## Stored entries
-- -- --

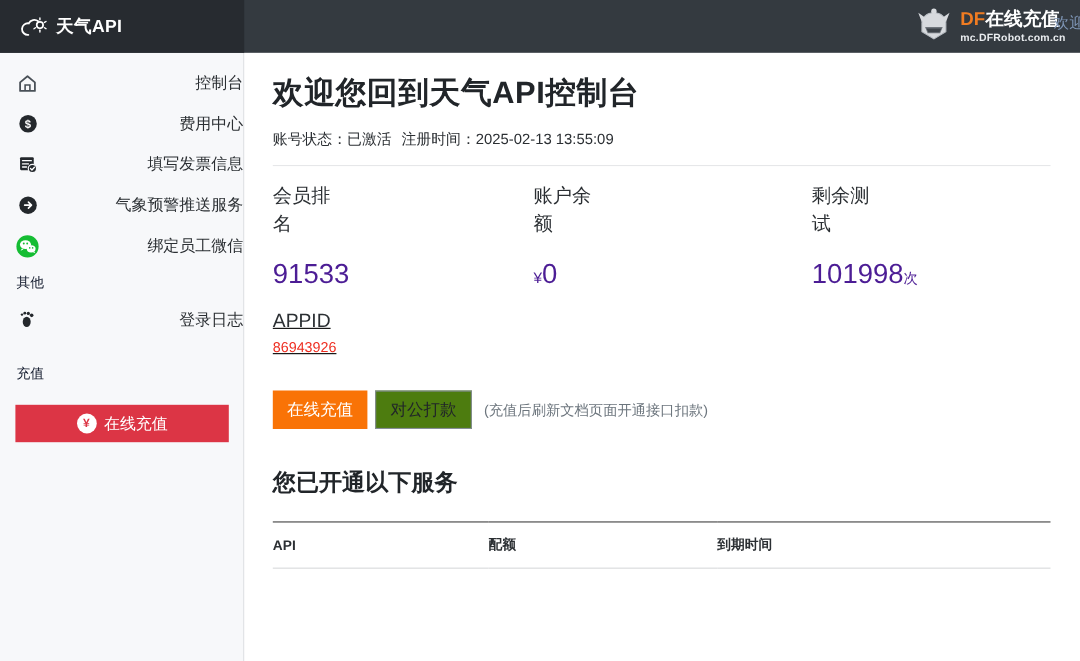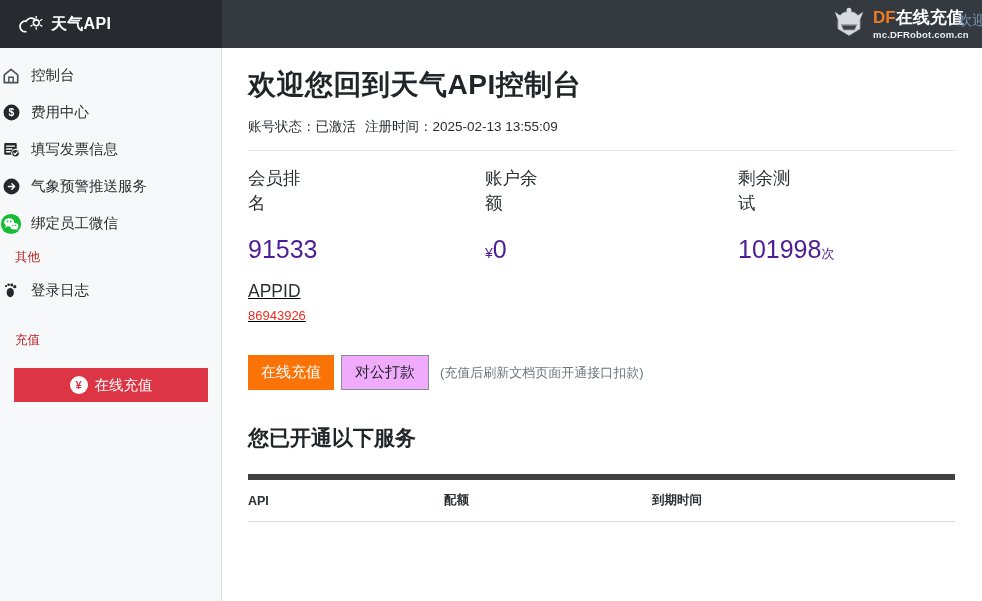"控制台" .nav-item { justify-content: none -> space-between; padding-left: none -> 14px }
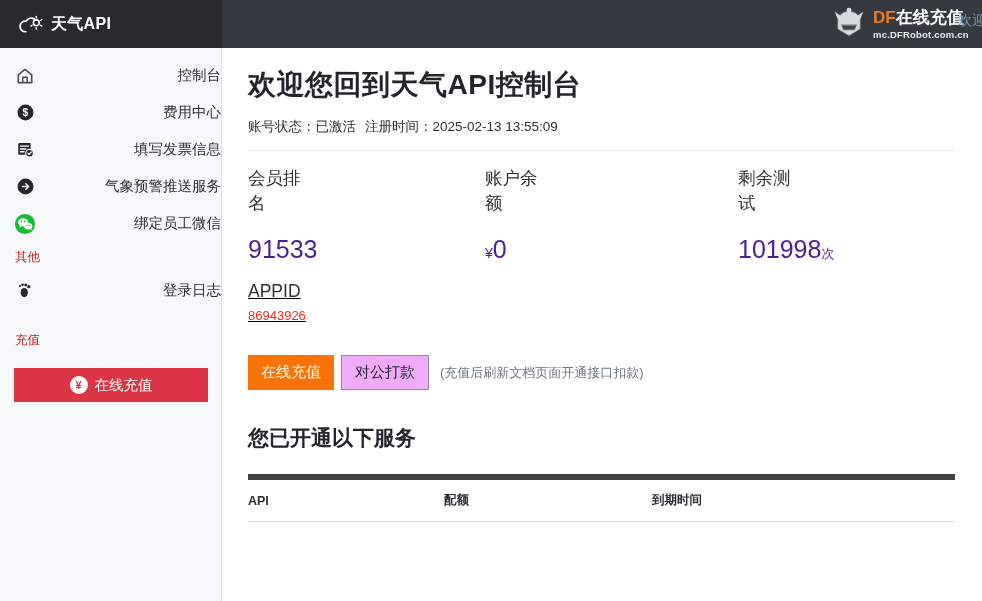"其他" .group-label { color: #b91c1c -> #0f172a }
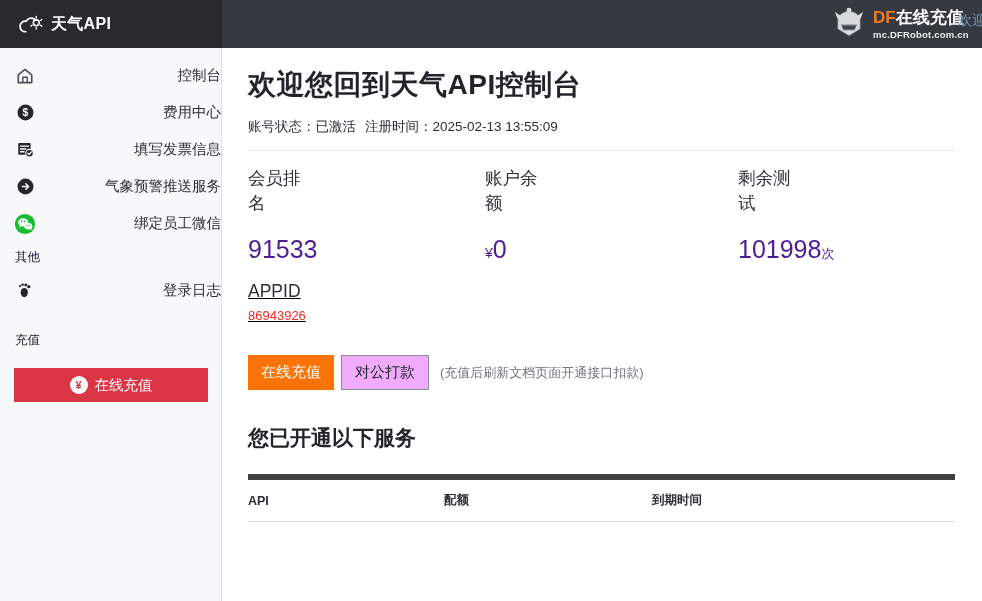"对公打款" #btn-corp-pay { background: #f0abfc -> #4d7c0f }
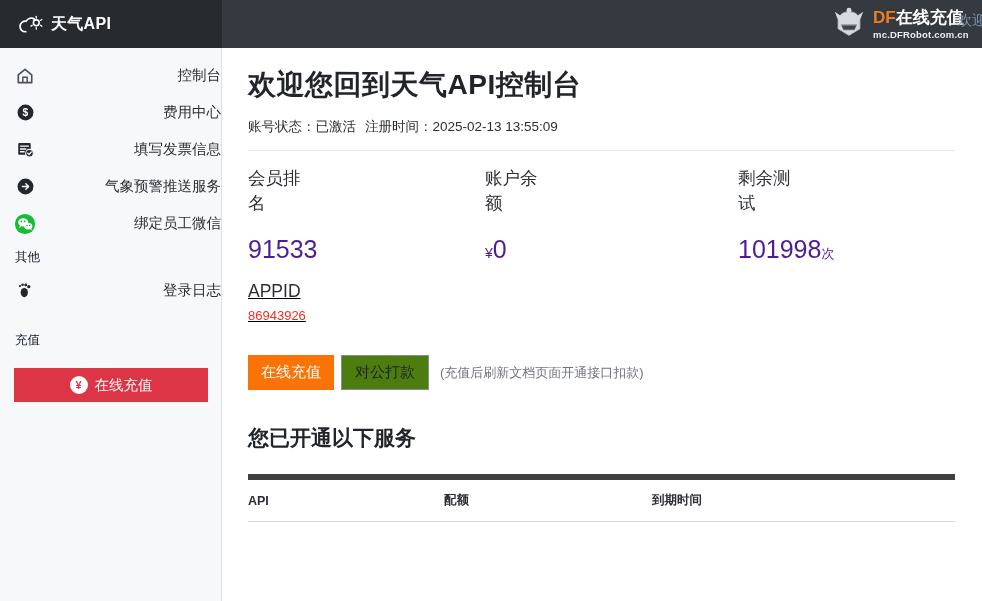"API" #svc-table th { border-top: 6px solid #404040 -> 1px solid #404040 }
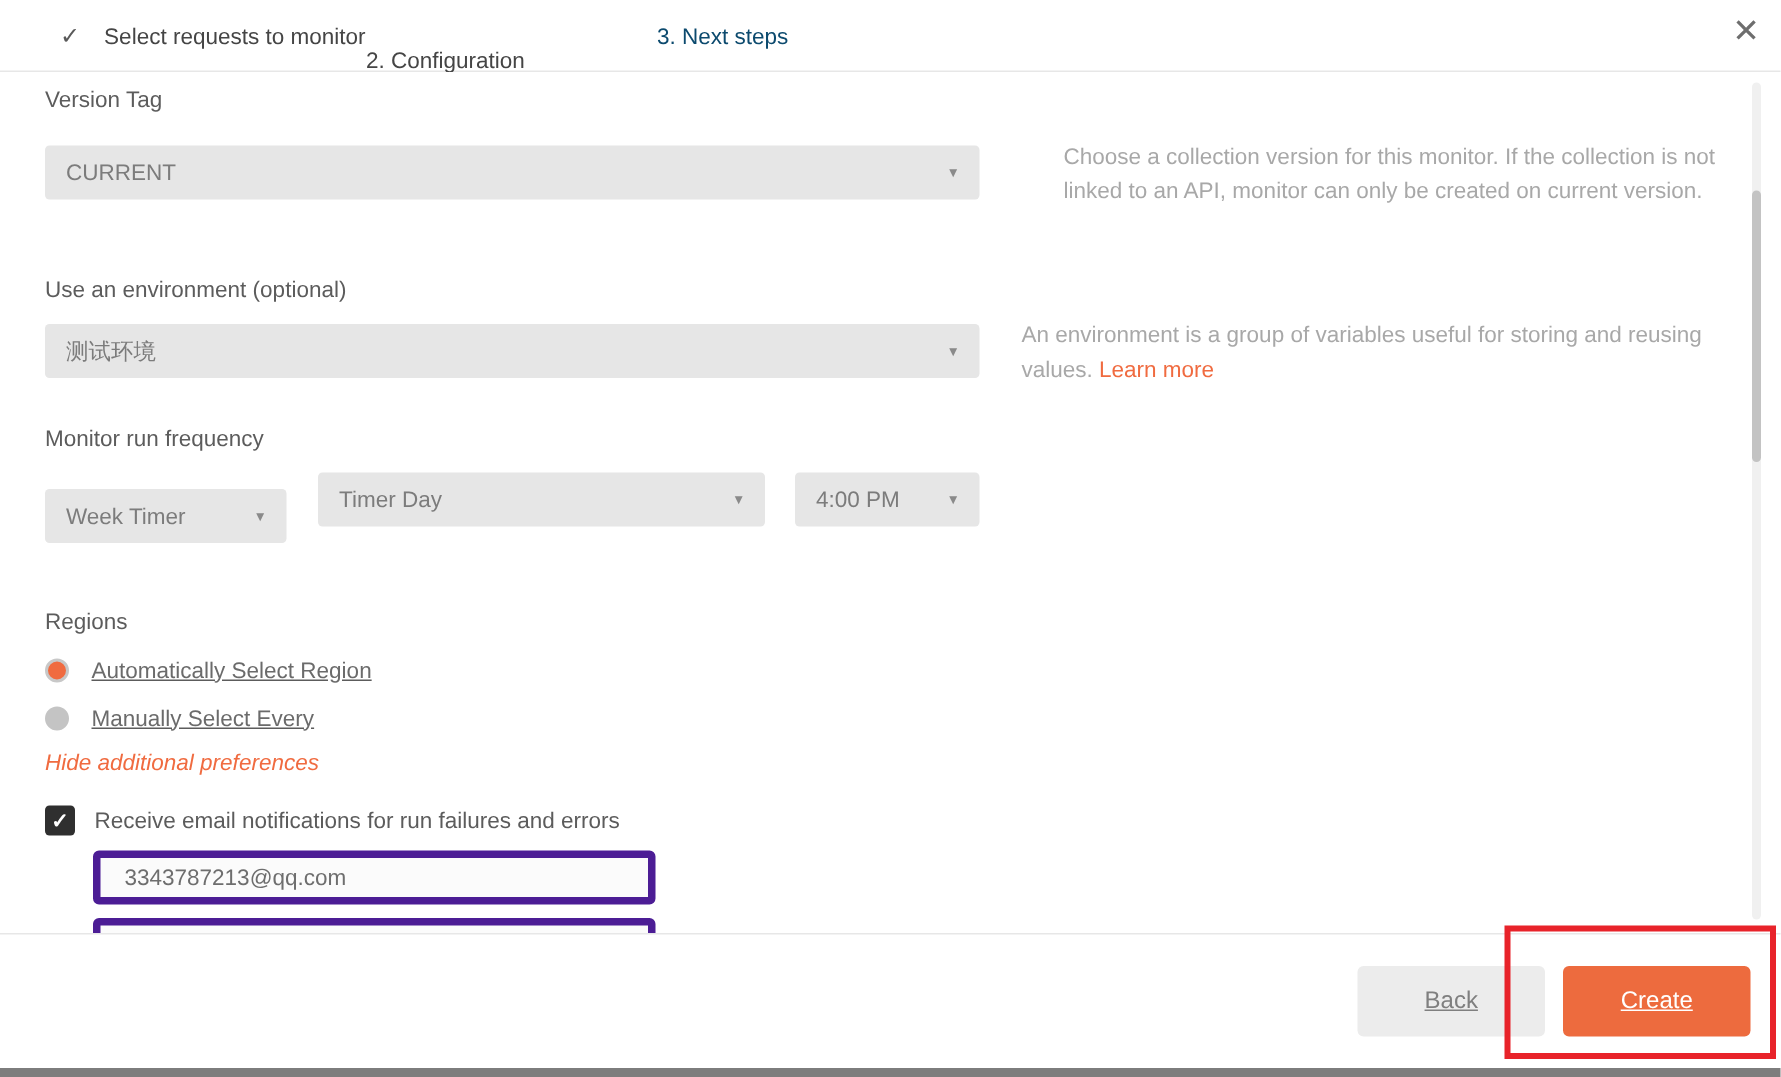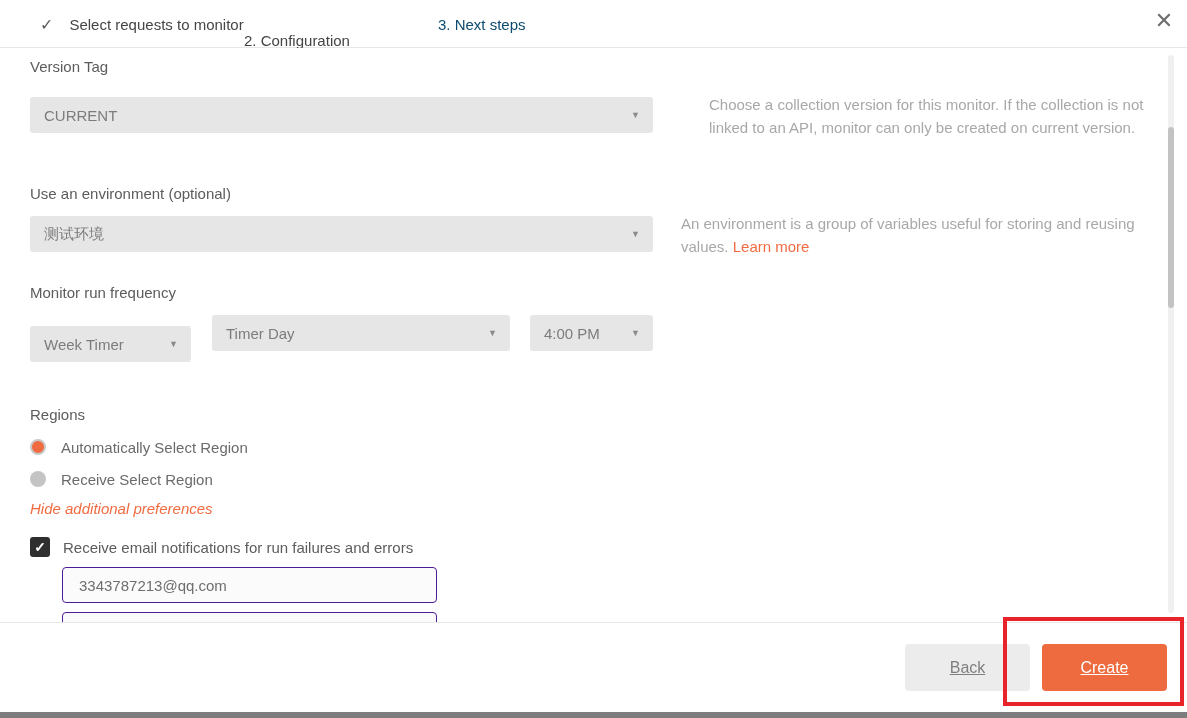"Automatically Select Region" .radio-row { text-decoration: none -> underline }
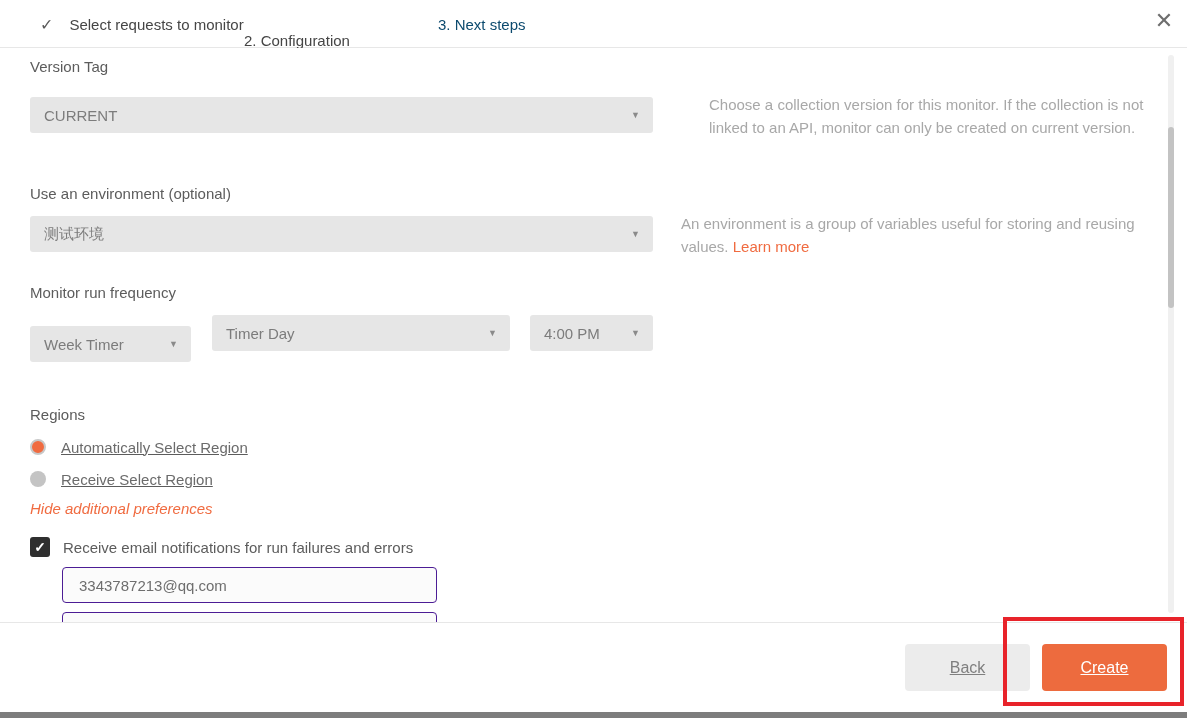"Receive Select Region" span.radio-label { text: Receive Select Region -> Manually Select Every }
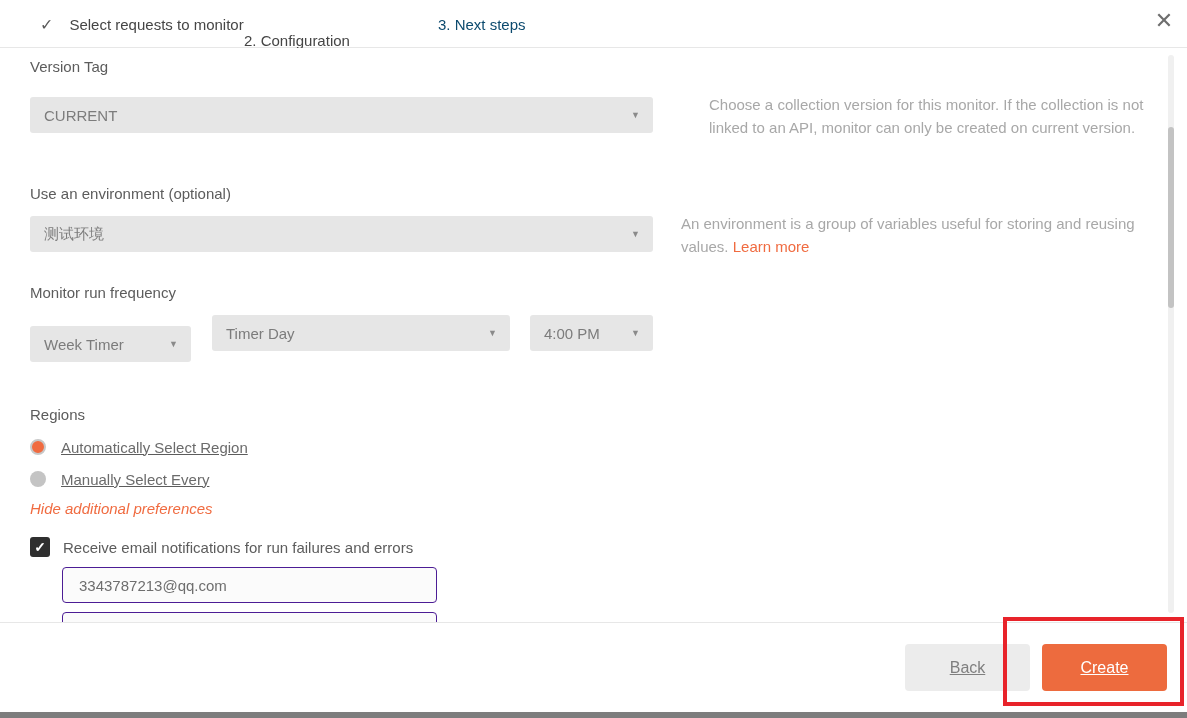"3343787213@qq.com" .text-input { border: 1px solid #4c1d95 -> 5px solid #4c1d95 }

-- -- --

## WHAT YOU NEED TO DO
Would you restate all of the data above word for word, omitting the pictures?

## PROBLEM SOLUTION
"控制台" .nav-item { justify-content: none -> space-between; padding-left: none -> 14px }
"其他" .group-label { color: #b91c1c -> #0f172a }
"对公打款" #btn-corp-pay { background: #f0abfc -> #4d7c0f }
"API" #svc-table th { border-top: 6px solid #404040 -> 1px solid #404040 }
"Automatically Select Region" .radio-row { text-decoration: none -> underline }
"Receive Select Region" span.radio-label { text: Receive Select Region -> Manually Select Every }
"3343787213@qq.com" .text-input { border: 1px solid #4c1d95 -> 5px solid #4c1d95 }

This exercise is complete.